The flight to Bulgaria had been uneventful. At one point-was it Germany down there? Austria? — a pair of patrolling Messerschmitts came up to have a look at them, then banked and slid away. Perhaps the French king had permission to fly his crates over Germany-from some office, in some building. Perhaps more than one office, perhaps more than one building, perhaps more than one country. Perhaps the French king could do whatever he wanted; it had not been easy for him to find room in his briefcase for the two thousand dollars. Zannis had, in time, accepted the pilot’s invitation to sit in the co-pilot’s seat. From there he watched the passage of the nameless winter land below, the hills and the rivers, and wondered what to do about the crates. Machine guns to Bulgaria? For who? To shoot who? So, say something to Lazareff? Who worked for the Sofia police. Tell them? Tell Bulgaria- the historic enemy of Greece? He’d given his word to the French king, he would keep it. Did that include the crates?

In the end, it didn’t matter.

Because the pilot landed at a military airfield north of Sofia, and a squad of Bulgarian soldiers was waiting to unload the shipment. The officer in charge at the airfield had no idea what to do with unexpected, and unexplained, passengers, and had pretty much decided to hold them at the base and await orders from above. But then, at Zannis’s insistence, he’d made a telephone call to Captain Lazareff, which produced a police car and a driver, who dropped them off at a restaurant in Sofia.

There, over plates of lamb and pilaf, accompanied by a bottle of Mastika, Lazareff and Zannis conversed in German, which excluded Byer, who, now back on solid ground, hardly cared.

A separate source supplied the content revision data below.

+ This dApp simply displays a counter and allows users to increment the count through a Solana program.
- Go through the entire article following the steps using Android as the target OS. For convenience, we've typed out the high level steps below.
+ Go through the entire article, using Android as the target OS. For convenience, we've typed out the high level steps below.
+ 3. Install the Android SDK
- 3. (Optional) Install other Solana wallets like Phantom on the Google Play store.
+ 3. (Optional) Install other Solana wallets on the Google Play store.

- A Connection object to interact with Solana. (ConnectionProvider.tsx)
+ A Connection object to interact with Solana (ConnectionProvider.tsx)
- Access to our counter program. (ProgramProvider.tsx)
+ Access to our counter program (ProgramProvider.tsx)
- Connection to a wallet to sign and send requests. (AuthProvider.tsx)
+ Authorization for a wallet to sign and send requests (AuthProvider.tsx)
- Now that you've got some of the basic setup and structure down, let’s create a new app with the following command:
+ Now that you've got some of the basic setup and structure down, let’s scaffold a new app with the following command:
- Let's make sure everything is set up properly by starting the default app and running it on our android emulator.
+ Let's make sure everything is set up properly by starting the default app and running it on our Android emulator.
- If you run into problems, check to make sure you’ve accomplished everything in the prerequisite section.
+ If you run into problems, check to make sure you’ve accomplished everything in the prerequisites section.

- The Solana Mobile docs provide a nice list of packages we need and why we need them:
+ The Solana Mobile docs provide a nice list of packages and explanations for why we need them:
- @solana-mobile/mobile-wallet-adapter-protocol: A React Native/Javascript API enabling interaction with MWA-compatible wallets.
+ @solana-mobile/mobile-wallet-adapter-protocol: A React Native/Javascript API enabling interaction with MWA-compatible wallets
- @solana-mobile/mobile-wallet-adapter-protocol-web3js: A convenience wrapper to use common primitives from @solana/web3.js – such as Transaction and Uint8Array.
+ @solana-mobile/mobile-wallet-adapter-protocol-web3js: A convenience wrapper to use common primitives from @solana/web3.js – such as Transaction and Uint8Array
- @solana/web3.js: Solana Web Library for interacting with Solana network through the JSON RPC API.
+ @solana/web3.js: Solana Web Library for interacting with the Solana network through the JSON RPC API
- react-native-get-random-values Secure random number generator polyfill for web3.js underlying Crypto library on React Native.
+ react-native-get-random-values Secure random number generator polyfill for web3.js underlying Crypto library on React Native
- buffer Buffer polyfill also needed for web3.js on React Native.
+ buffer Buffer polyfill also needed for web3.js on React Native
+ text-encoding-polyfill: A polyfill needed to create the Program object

Lazareff inquired politely about the flight, Zannis responded politely that it had been smooth and easy. Lazareff suggested-still polite, though with a certain tightness at the corners of the mouth-that it would be better if Zannis were to forget he’d seen the plane’s cargo.

“What cargo?”

“You’ll tell your friend there? Whoever he is?”

“What friend?”

“Ha-ha-ha!”

More Mastika, tasting like anise, and lethal.

“By the way,” Lazareff said, “the situation in Roumania is a little worse than the newspapers are letting on. We calculate six hundred and eighty thousand troops, maybe sixty Wehrmacht divisions, artillery, tanks, all of it. They have to be fed, it isn’t cheap, so they’re obviously there for a reason. Probably they’re meant to intimidate us or, if it comes to that, invade. Or maybe they’re there to threaten the Serbs, or maybe Greece. Our response, so far, has been to tell Hitler that we’re not quite ready to sign his pact.”

“Not quite ready?”

“Not quite. We’ve destroyed the bridges over the Danube.”

“That would be a message, I’d think.”

“A tantrum. We’ve seen the materiel, struts and floats, that can be assembled into pontoon bridges.”

“I appreciate your telling me,” Zannis said.

“I expect your generals know all about it,” Lazareff said. “But I think you should know also, Costa, so you can make your own, personal … arrangements. If you see what I mean.”